**ACTIVITY**
Using the entries below, write out the line with "Marni Black Elastic", the line with "Marni Colorblock Crystal", and every line in between, exactly as each is written.

**EXTRACTED DATA**

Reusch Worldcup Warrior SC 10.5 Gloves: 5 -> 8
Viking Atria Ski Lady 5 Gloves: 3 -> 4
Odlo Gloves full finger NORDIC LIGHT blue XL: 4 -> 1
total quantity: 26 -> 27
==
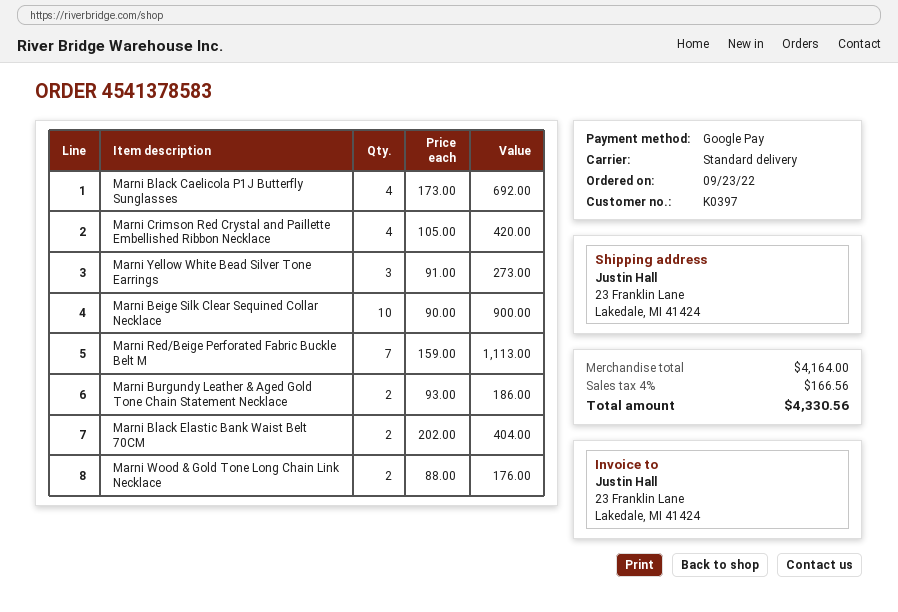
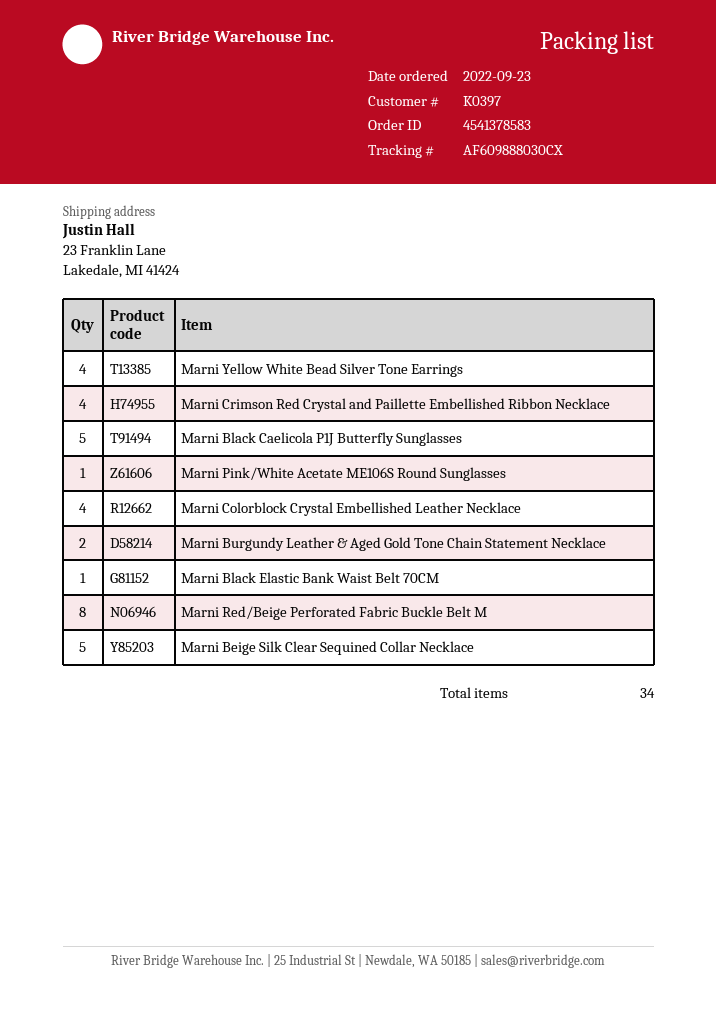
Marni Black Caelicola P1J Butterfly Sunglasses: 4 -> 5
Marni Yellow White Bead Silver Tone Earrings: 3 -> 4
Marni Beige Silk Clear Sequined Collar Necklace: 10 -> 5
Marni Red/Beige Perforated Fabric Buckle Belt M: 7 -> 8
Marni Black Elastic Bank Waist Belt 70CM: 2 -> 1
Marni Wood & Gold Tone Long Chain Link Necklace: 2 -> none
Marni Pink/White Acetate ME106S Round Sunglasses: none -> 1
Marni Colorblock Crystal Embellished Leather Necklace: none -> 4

**OUTPUT**
Marni Black Elastic Bank Waist Belt 70CM: 2 -> 1
Marni Wood & Gold Tone Long Chain Link Necklace: 2 -> none
Marni Pink/White Acetate ME106S Round Sunglasses: none -> 1
Marni Colorblock Crystal Embellished Leather Necklace: none -> 4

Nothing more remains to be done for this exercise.